* ACTIVITY
Return each line of the data below that contains the string "conn".

☆ ☆ ☆ ☆ ☆

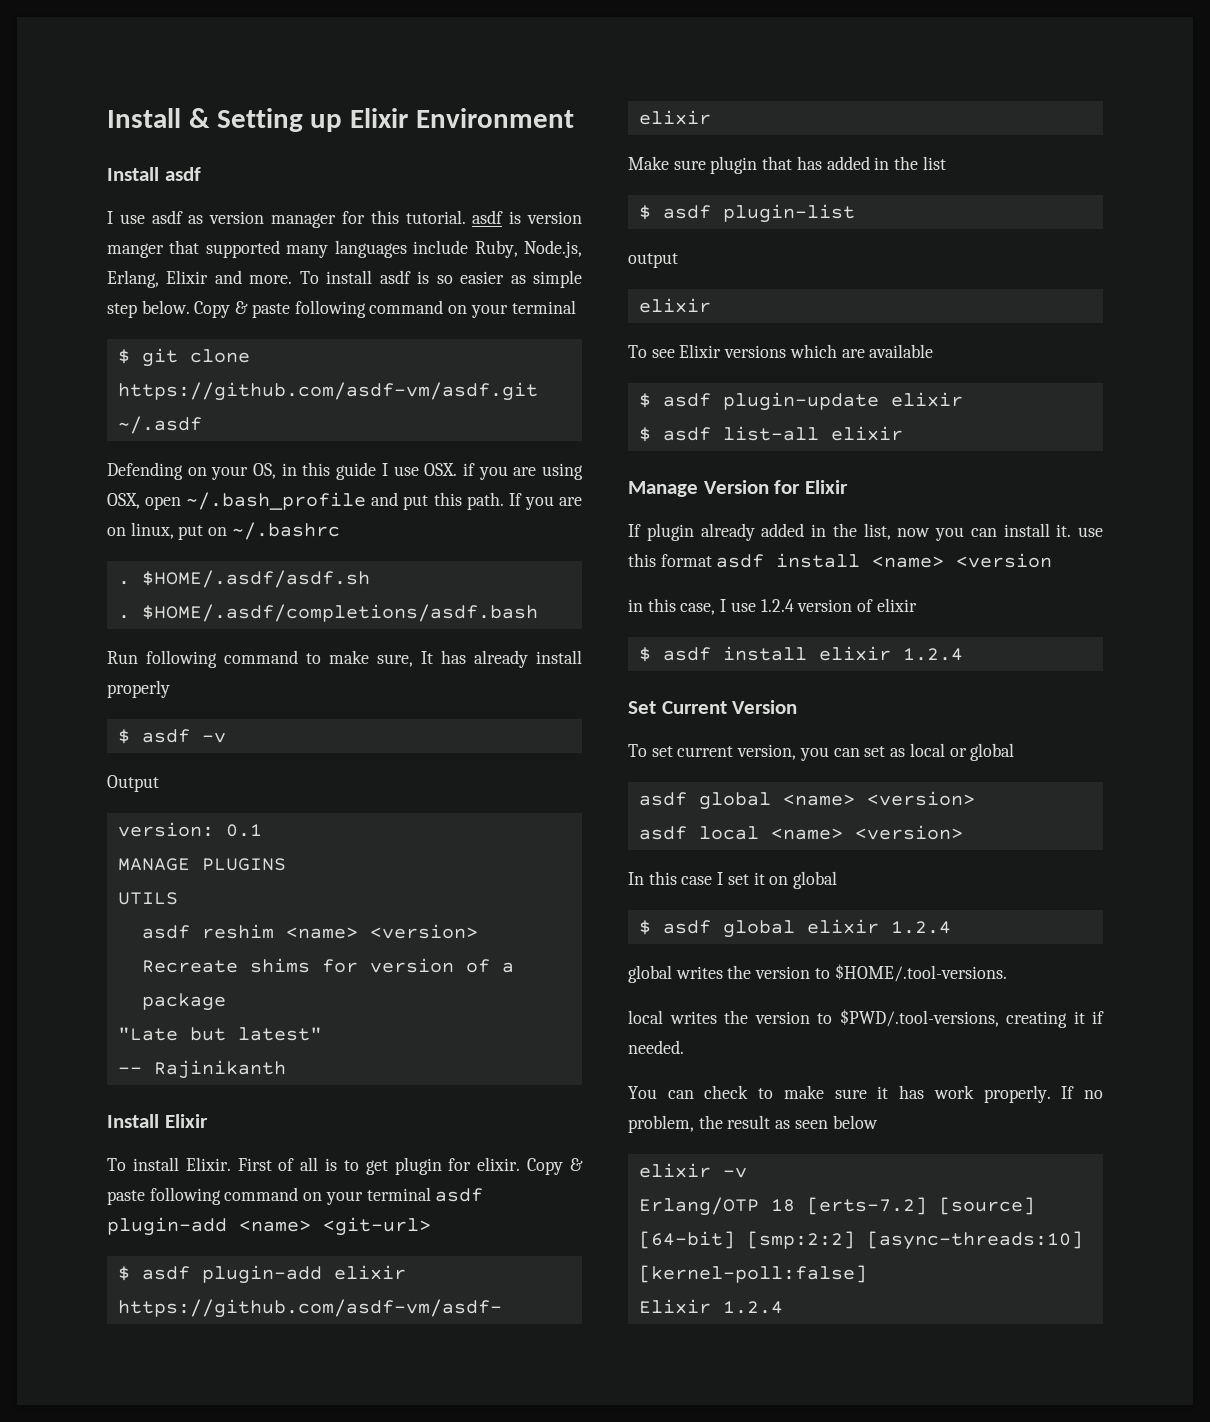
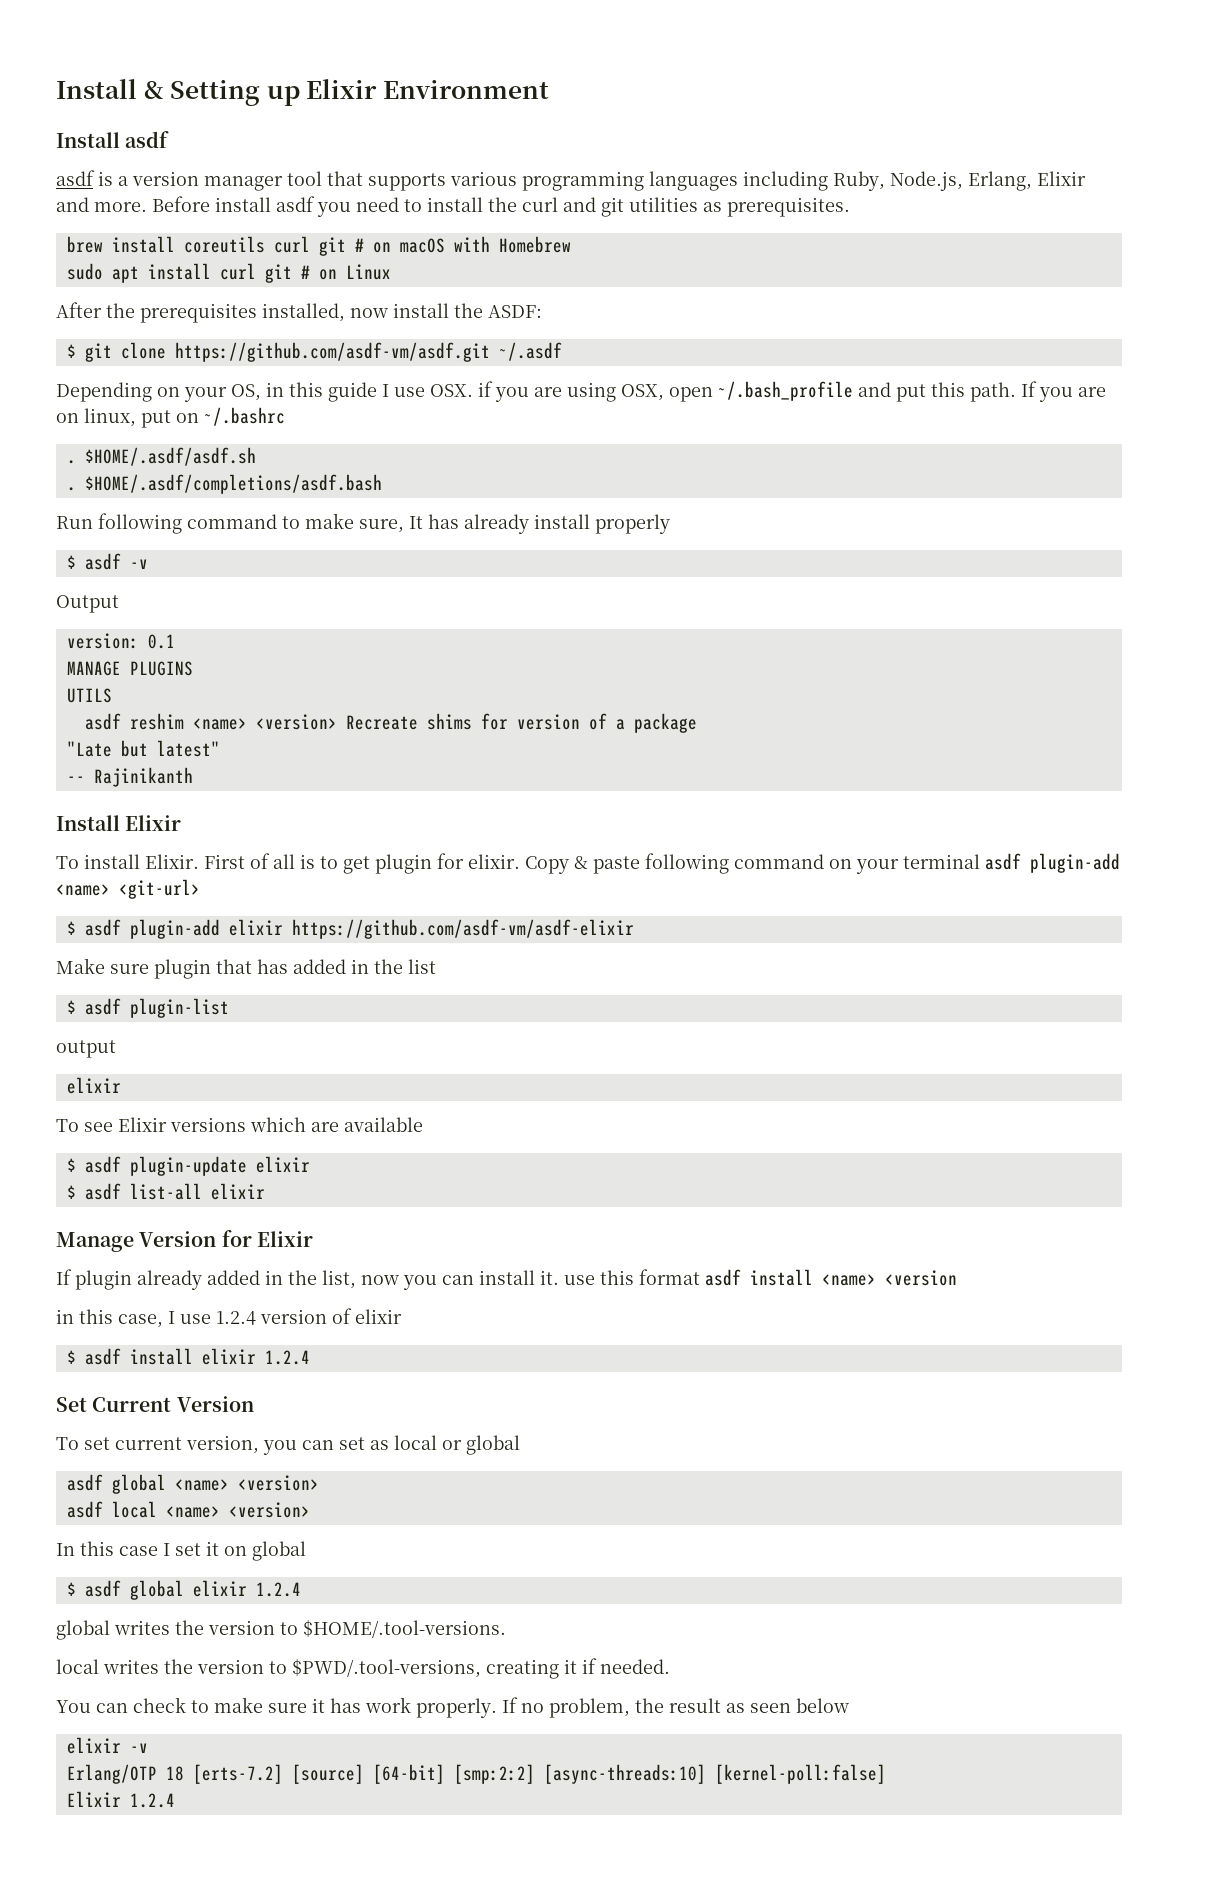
[107,210,582,228] [107,240,469,258] I use asdf as version manager for this tutorial. asdf is version manger that supported many languages include -> [56,170,828,191] asdf is a version manager tool that supports various programming languages including
[299,271,319,284] To -> [152,196,210,212] Before
[417,270,582,288] [107,300,576,318] is so easier as simple step below. Copy & paste following command on your terminal -> [317,197,850,217] [66,236,571,256] [66,263,391,283] [56,302,542,323] you need to install the curl and git utilities as prerequisites. // brew install coreutils curl git # on macOS with Homebrew // sudo apt install curl git # on Linux // After the prerequisites installed, now install the ASDF:
[107,462,183,480] Defending -> [56,382,152,402] Depending

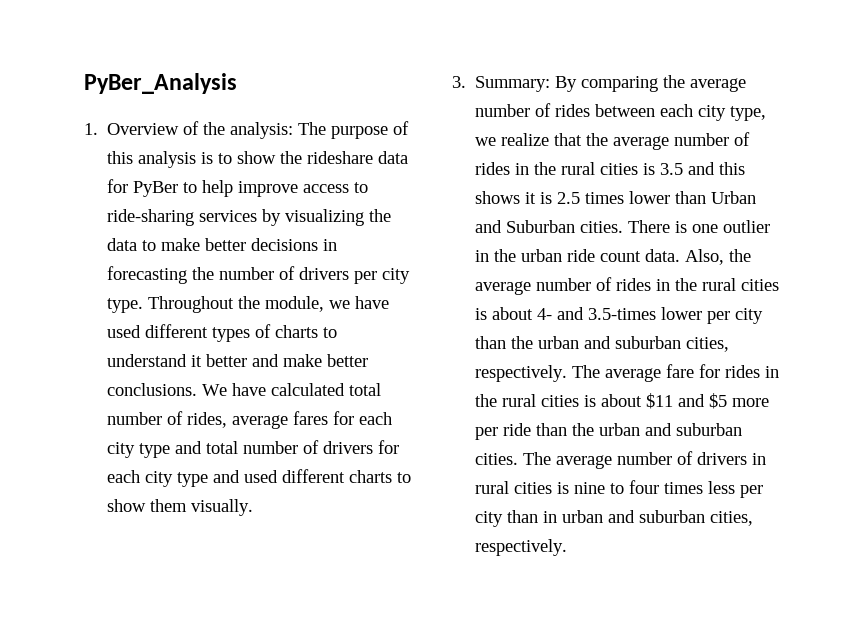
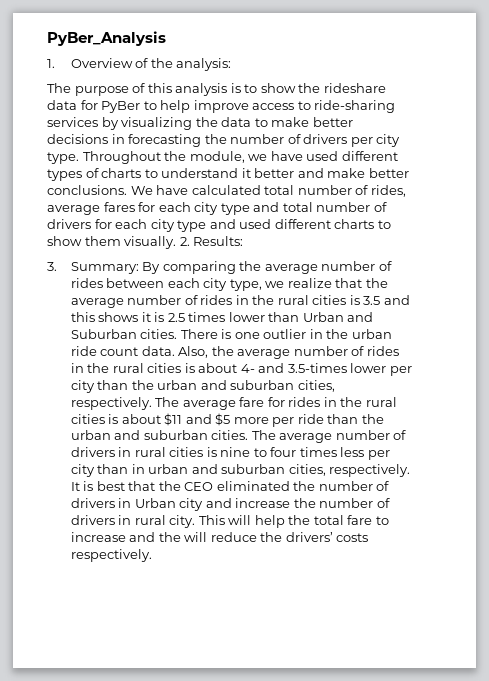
(294, 130) none -> (232, 64) //
(254, 507) none -> [179,236,244,246] 2. Results:
(568, 547) none -> [70,481,390,491] [70,498,390,511] [70,515,389,528] [70,532,369,542] [70,549,152,562] It is best that the CEO eliminated the number of drivers in Urban city and increase the number of drivers in rural city. This will help the total fare to increase and the will reduce the drivers’ costs respectively.

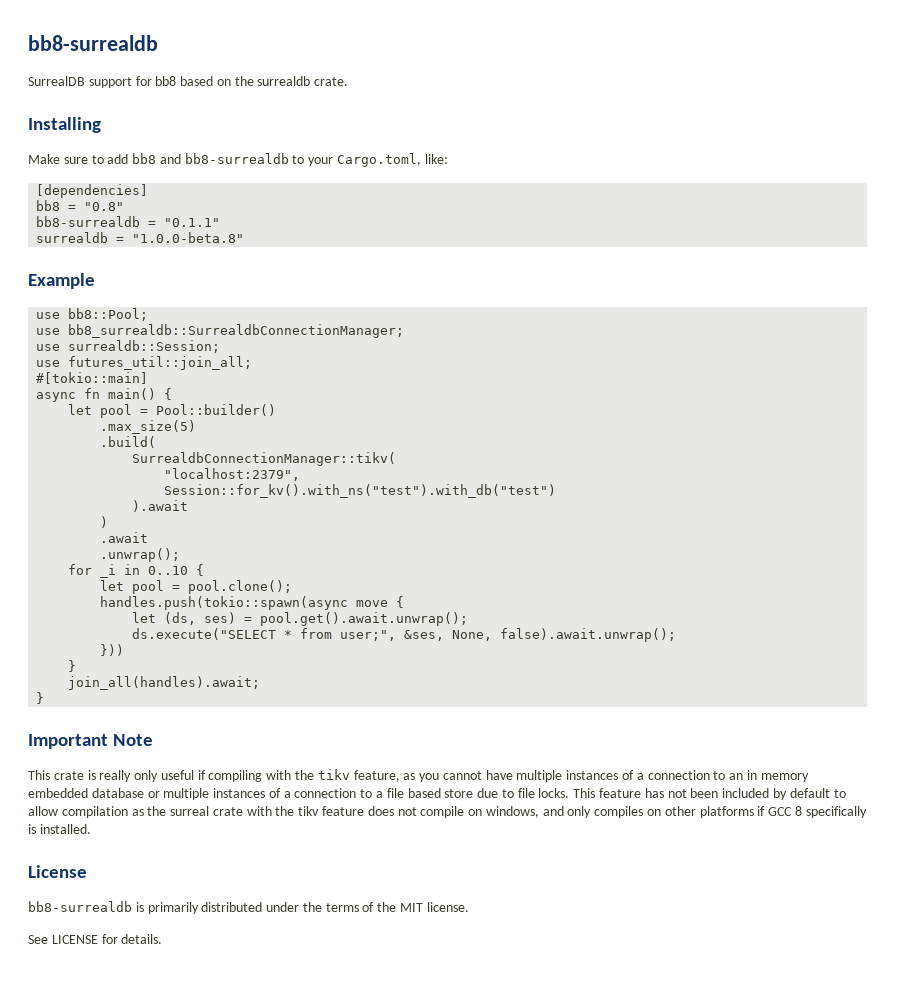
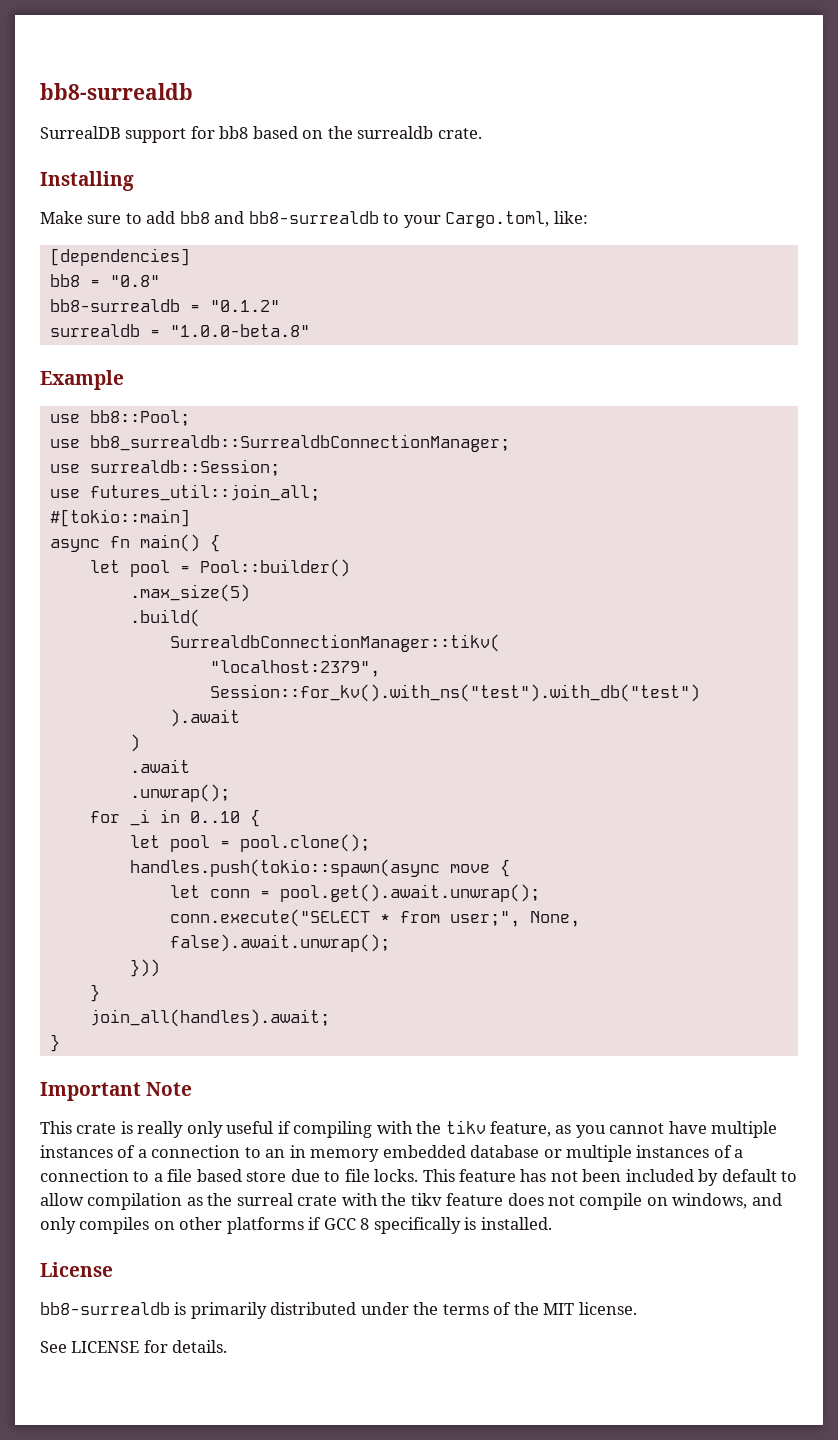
[164,218,221,227] "0.1.1" -> [209,300,280,312] "0.1.2"
[164,612,237,625] (ds, ses) -> [209,889,250,898] conn
[132,628,277,640] ds.execute("SELECT -> [169,909,370,927] conn.execute("SELECT
[404,630,445,641] &ses, -> (520, 919) none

☆ ☆ ☆ ☆ ☆

* EXERCISE ANSWER
[164,612,237,625] (ds, ses) -> [209,889,250,898] conn
[132,628,277,640] ds.execute("SELECT -> [169,909,370,927] conn.execute("SELECT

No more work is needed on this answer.